No decorrer do tempo, várias distribuições surgiram e desapareceram,
cada qual com sua característica. Algumas distribuições são maiores
outras menores, dependendo do número de aplicações e sua finalidade.
Algumas distribuições de tamanhos menores cabem num disquete com 1,44 MB, outras precisam de vários CDs, existindo até algumas versões em DVD.
Todas elas tem o seu público e sua finalidade, as pequenas (que ocupam
poucos disquetes) são usadas para recuperação de sistemas danificados ou
em monitoramento de redes de computadores.
Dentre as maiores, distribuídas em CDs, podem-se citar: Slackware, Debian, Suse, e Conectiva.
Cada distribuição é, em tese, um sistema operacional independente, de
modo que os programas compilados para uma distribuição podem não rodar
em outra, embora usem o mesmo núcleo (o Linux propriamente dito). A
distribuição Conectiva Linux, por exemplo, tinha as suas aplicações
traduzidas em português, o que facilitou que usuários que falam a Língua
Portuguesa tenham aderido melhor a esta distribuição. Hoje esta
distribuição foi incorporada à Mandrake, o que resultou na Mandriva. Para o português, existe também a distribuição brasileira Kurumin (Essa distribuição foi descontinuada pelo seu mantenedor), construída sobre Knoppix e Debian, e a Caixa Mágica, existente nas versões 32 bits, 64 bits, Live CD 32 bits e Live CD 64 bits, e com vários programas open source: LibreOffice, Mozilla Firefox, entre outros.
Existem distribuições com ferramentas para configuração que facilitam
a administração do sistema. As principais diferenças entre as
distribuições estão nos seus sistemas de pacotes, nas estruturas dos
diretórios e na sua biblioteca básica. Por mais que a estrutura dos
diretórios siga o mesmo padrão, o FSSTND
é um padrão muito relaxado, principalmente em arquivos onde as
configurações são diferentes entre as distribuições. Então normalmente
todos seguem o padrão FHS
(File Hierarchy System), que é o padrão mais novo. Vale lembrar,
entretanto, que qualquer aplicativo ou driver desenvolvido para Linux
pode ser compilado em qualquer distribuição que vai funcionar da mesma
maneira.
Quanto à biblioteca, é usada a Biblioteca libc,
contendo funções básicas para o sistema Operacional Linux. O problema
está quando do lançamento de uma nova versão da Biblioteca libc, algumas
das distribuições colocam logo a nova versão, enquanto outras aguardam
um pouco. Por isso, alguns programas funcionam numa distribuição e
noutras não. Existe um movimento LSB (Linux Standard Base)

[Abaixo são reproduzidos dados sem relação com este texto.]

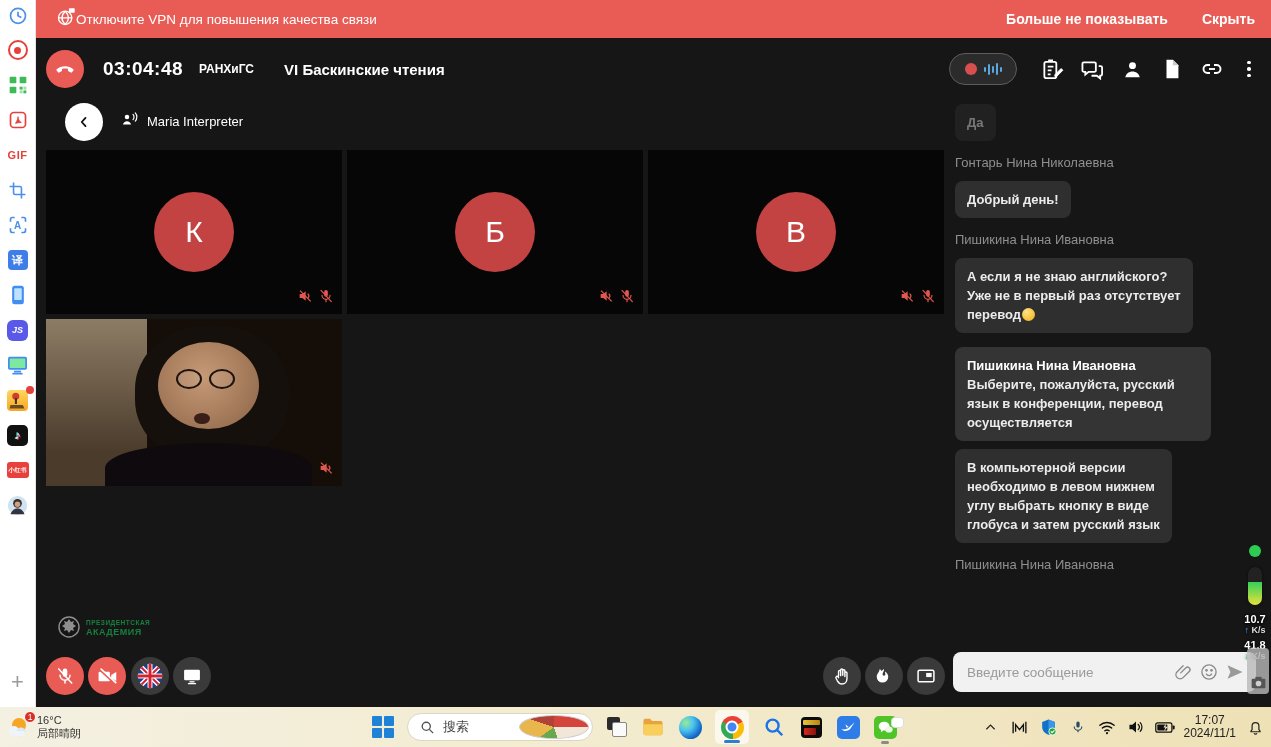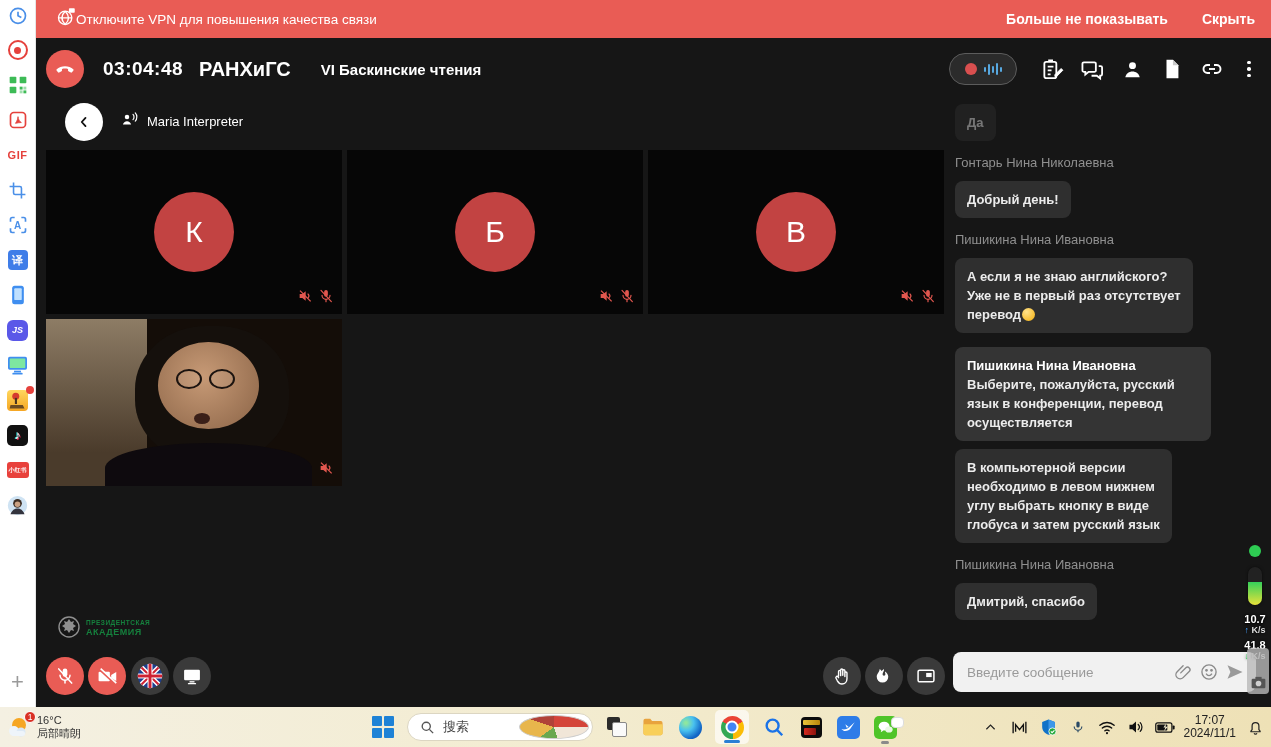--- a/index.html
+++ b/index.html
@@ -37,7 +37,7 @@
   .hdr{position:absolute;left:0;top:38px;right:0;height:62px;display:flex;align-items:center;color:#fff;}
   .hang{width:38px;height:38px;border-radius:50%;background:#e95c55;margin-left:10px;display:flex;align-items:center;justify-content:center;cursor:pointer;}
   .timer{margin-left:19px;font-size:19px;font-weight:700;letter-spacing:.5px;}
-  .org{margin-left:16px;font-size:20px;font-weight:700;}
+  .org{margin-left:16px;font-size:12px;font-weight:700;}
   .conf{margin-left:30px;font-size:15px;font-weight:700;}
   .hsp{flex:1;}
   .rec-pill{width:66px;height:30px;border:1px solid #5c5c5c;border-radius:16px;background:#2b2b2b;display:flex;align-items:center;justify-content:center;gap:7px;margin-right:22px;cursor:pointer;}

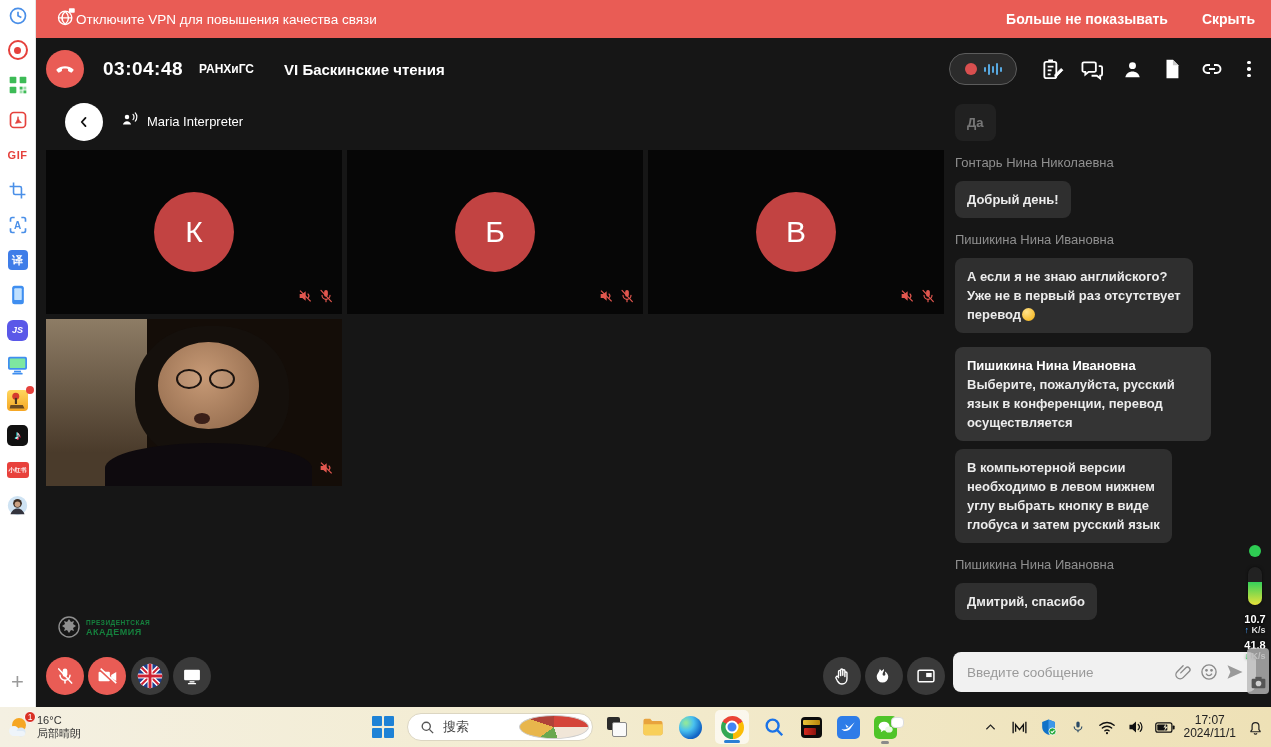--- a/index.html
+++ b/index.html
@@ -474,7 +474,6 @@
 углу выбрать кнопку в виде
 глобуса и затем русский язык</span></div>
       <div class="sender" style="margin-top:10px;">Пишикина Нина Ивановна</div>
-      <div class="mrow"><span class="bubble">Дмитрий, спасибо</span></div>
     </div>
 
     <div class="inputbox" style="left:917px;">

que proporciona uma maior padronização. Auxilia principalmente
vendedores de software que não liberam para distribuição do código
fonte, sem tirar características das distribuições. O sistemas de
pacotes não é padronizado.
ArchLinux, Debian, Fedora, Mandriva, Mint, Opensuse, PCLinuxOS, Puppy, Sabayon, Slackware e Ubuntu são algumas das distribuições mais utilizadas actualmente, listadas aqui por ordem alfabética.
Um exemplo de distribuição que corre num CD é o Kurumin Linux, criado por Carlos Eduardo Morimoto, baseada no Knoppix.
De entre as distribuições consideradas mais difíceis de gerir (por preferirem assegurar a estabilidade tecnológica em detrimento da interface de utilizador), destacam-se a Debian, Gentoo e Slackware.
Existem também distribuições Linux para sistemas móveis, como tablets e smartphones, sendo o Android, desenvolvido pelo Google, a mais difundida de todas. Outras distribuições Linux para sistemas móveis são o Maemo e o MeeGo.